For the past of couple years, this photo frame has hung on our living room wall. Occasionally a guest glances at it, pauses and takes a second look, furrows their brow and says, “are those stock photos?”
Yes, stock photos. In my living room. My easy-breezy explanation is at the ready: they look so happy, those people. I like them. I named one of them.
A few years earlier, I had bought a similar photo montage frame and filled it with pictures that assembled the pieces of my family life and Mark’s family life into a visual whole. Mark and I had come together after entire lifetimes lived, having created families that were as distinct as each leaf on a tree. I had been a family of four, and then after my divorce, three. Mark was a family of five, and then after his wife died, four. We were making a new family of seven. Our families had morphed and changed, a rug pulled out from under each of us, leaving old photos of families smiling in a frozen and lost place in time. I felt compelled to try to knit the pieces of people, place, and time together to make something coherent. A photo foundation to build upon.
I carefully culled photos from each of our lives, taped them into place, and hung the frame on the wall. A few months later, Mark’s oldest son, Michael, bumped into the frame, sending it crashing down the stairs. I practiced deep breathing and not making meaning of this. I promptly bought a replacement frame, and I immediately hung it on the wall until I could find the time to put in our photos.
Time passed, a lot of time passed. The project remained unstarted. Eventually I found it entertaining, and left the frame up because I thought it was funny. And then, as it happens, I grew attached. I would sit on the couch and look at the stock photos. Friends smile in the sun. A quartet accomplish a synchronized leap at sunset. Best friends play under an umbrella. A trio stands victoriously at the top of a mountain.

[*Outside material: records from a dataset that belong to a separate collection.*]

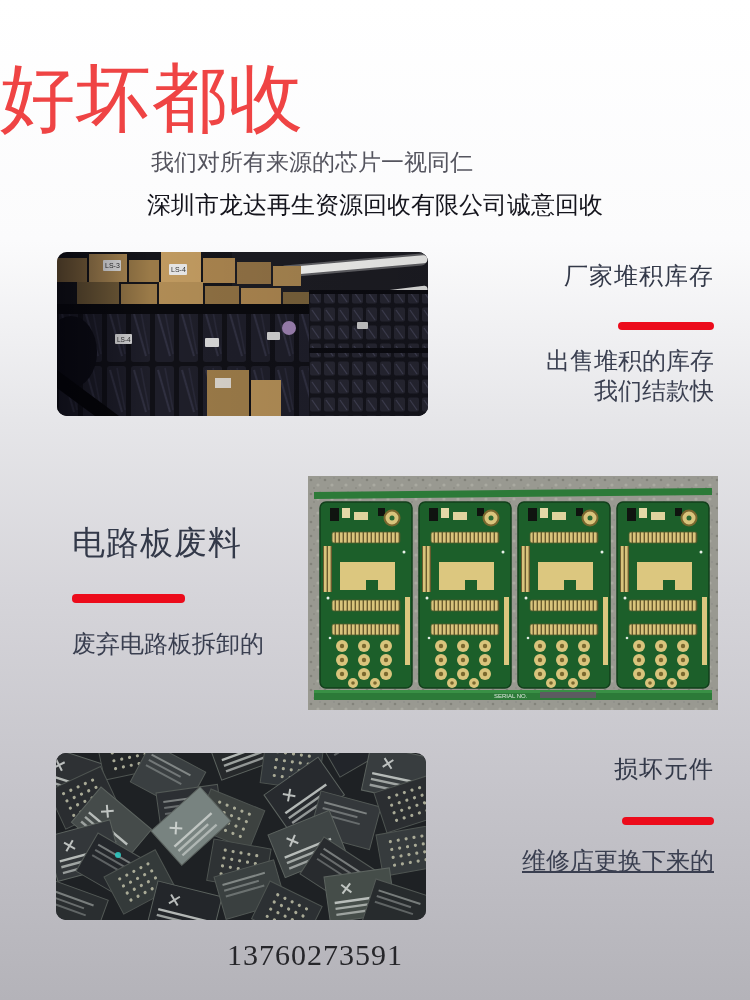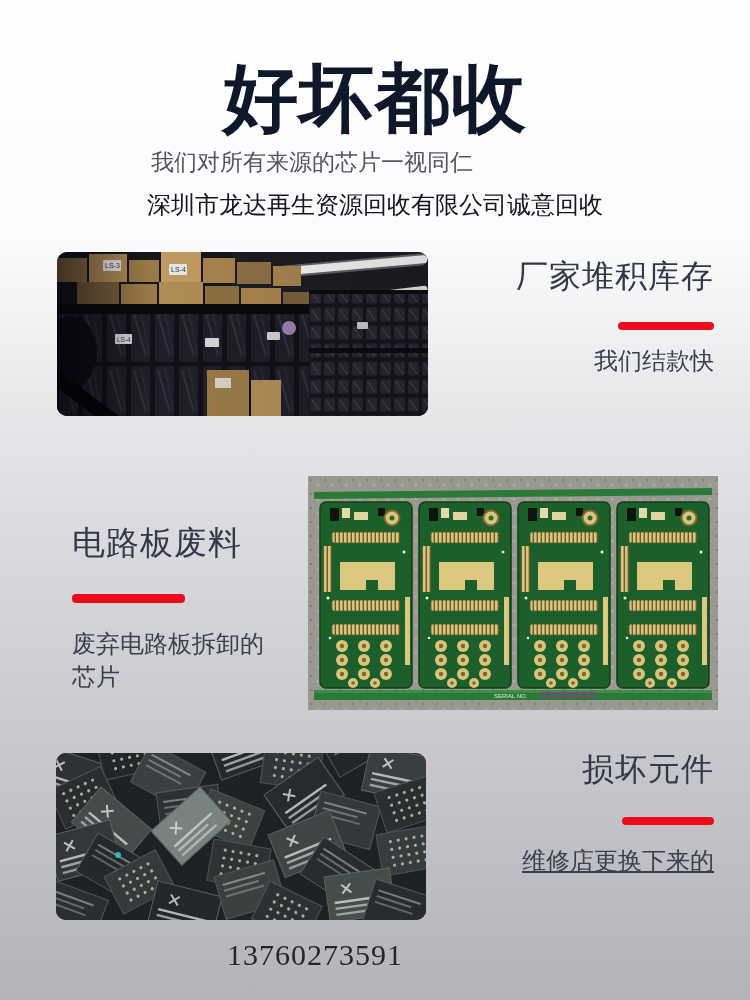"好坏都收" .hero-title { color: #0f172a -> #ef4444; font-weight: 700 -> 400; text-align: center -> left }
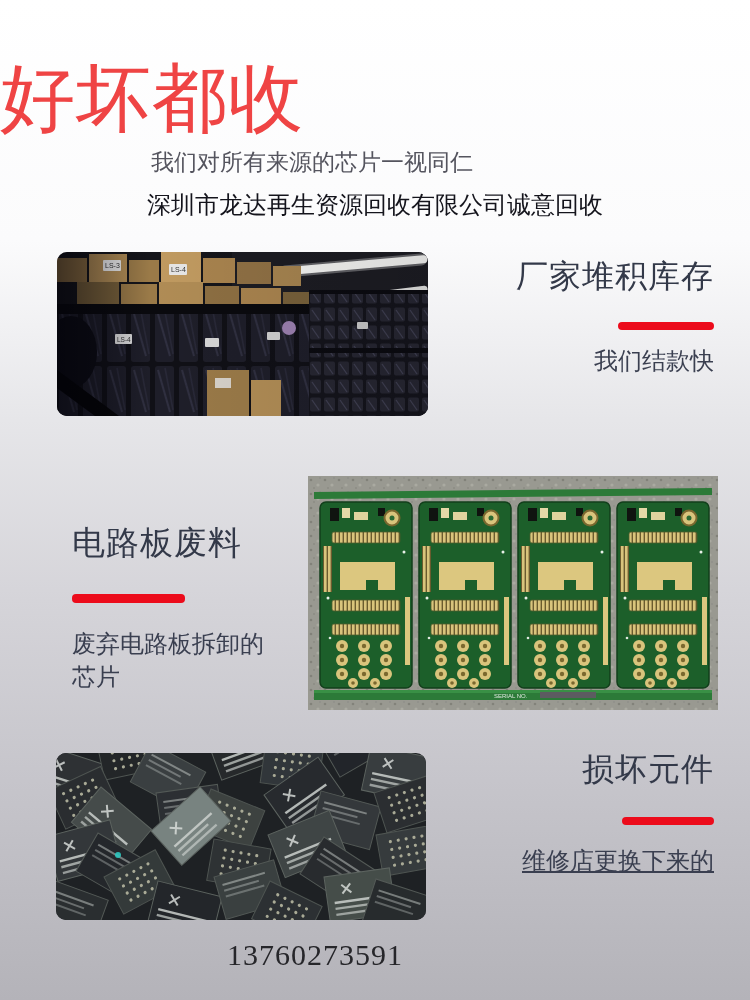"厂家堆积库存" .sec-text h2 { font-size: 32px -> 24px }
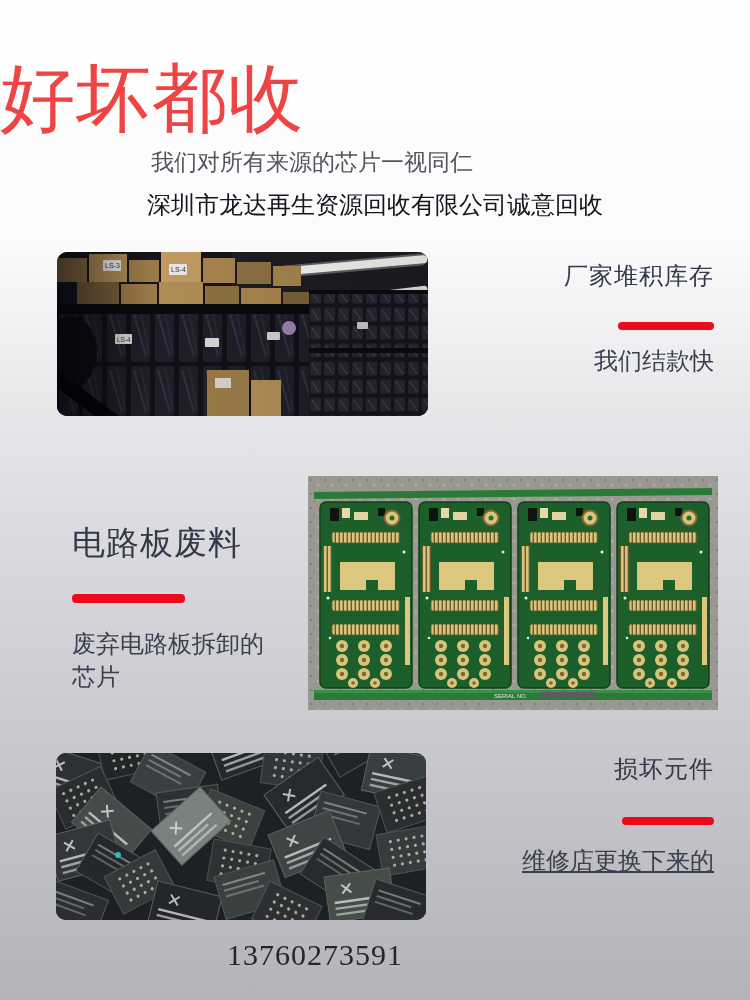"出售堆积的库存" p.sec-line { html: none -> <p>出售堆积的库存</p> }
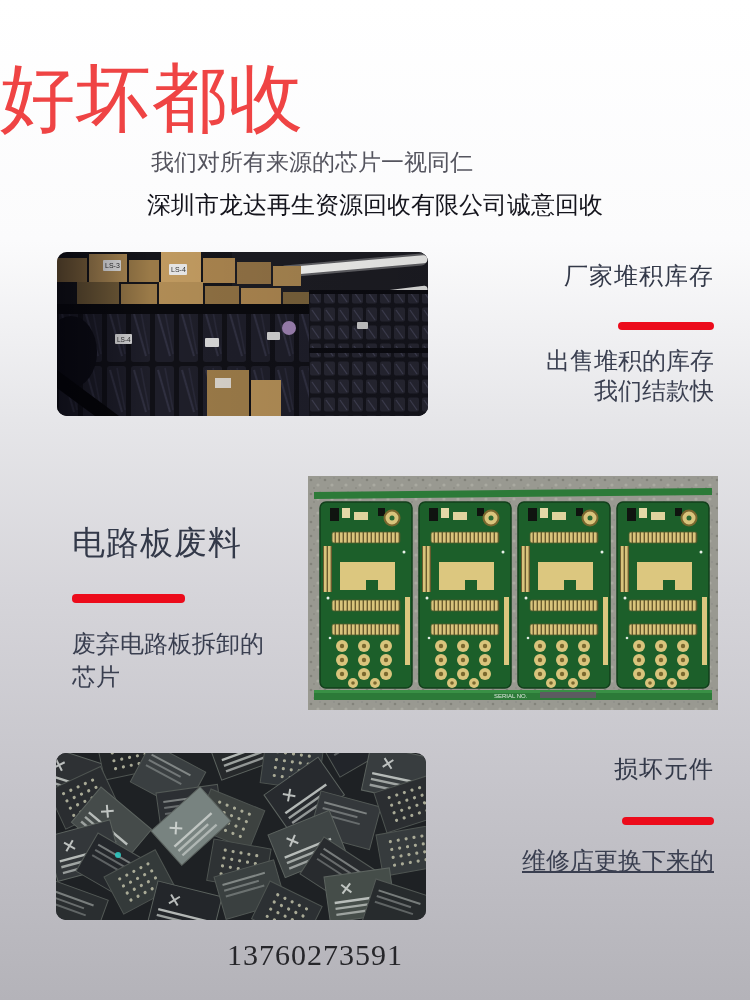"芯片" p.sec-line { html: <p>芯片</p> -> none }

I had been through a lot of changes over the past decade. The difficult dissolution of a difficult marriage. Raising children along their less-than-seamless paths from youth to adulthood. A new partner, a new neighborhood, new stepchildren, a new role. I had made it through challenges unique to many, and quite unique in their particular combination. Despite this, or maybe because of it, I felt pretty strong. And despite that, I understood and accepted the crystal clear meaning of my holding onto these stock photos of strangers frozen in the undisturbed happiness of wind and water and life. These people required nothing of me, reminded me of nothing, and would never change. I liked that.
When Mark and I came together, I had such a strong desire to have life be comfortable for all of us. For fragments to create a whole. I wanted to fast-track the successful blending of our families, as if by putting photos in proximity could smooth some challenging edges of the meaningful development of a blended family. But as with most things, blending progressed at a pace independent from my desire to have it be so. It took good days and bad days. It took boredom and excitement. It took arguments and apologies. It grew in time, and was strengthened by the trust needed to support each other through the trauma of Mark’s seizures, his confusing changes of personality, his cancer diagnosis and treatment and recovery.
Someday, I will take the time to carefully select photos that represent the family we have become. We now have years of memories, more than could ever be represented in photos filling one frame. For now, my stock photo friends can stay, a reminder that oftentimes, time is exactly what’s most needed to create the next new beautiful thing.
That was all very beautifully put as usual. I’m seeing that you are always looking for the peace not to mention the humor that might be found in all this. By your writing I see it has kept your heart soft and seeking. ❤️ Love you my friend.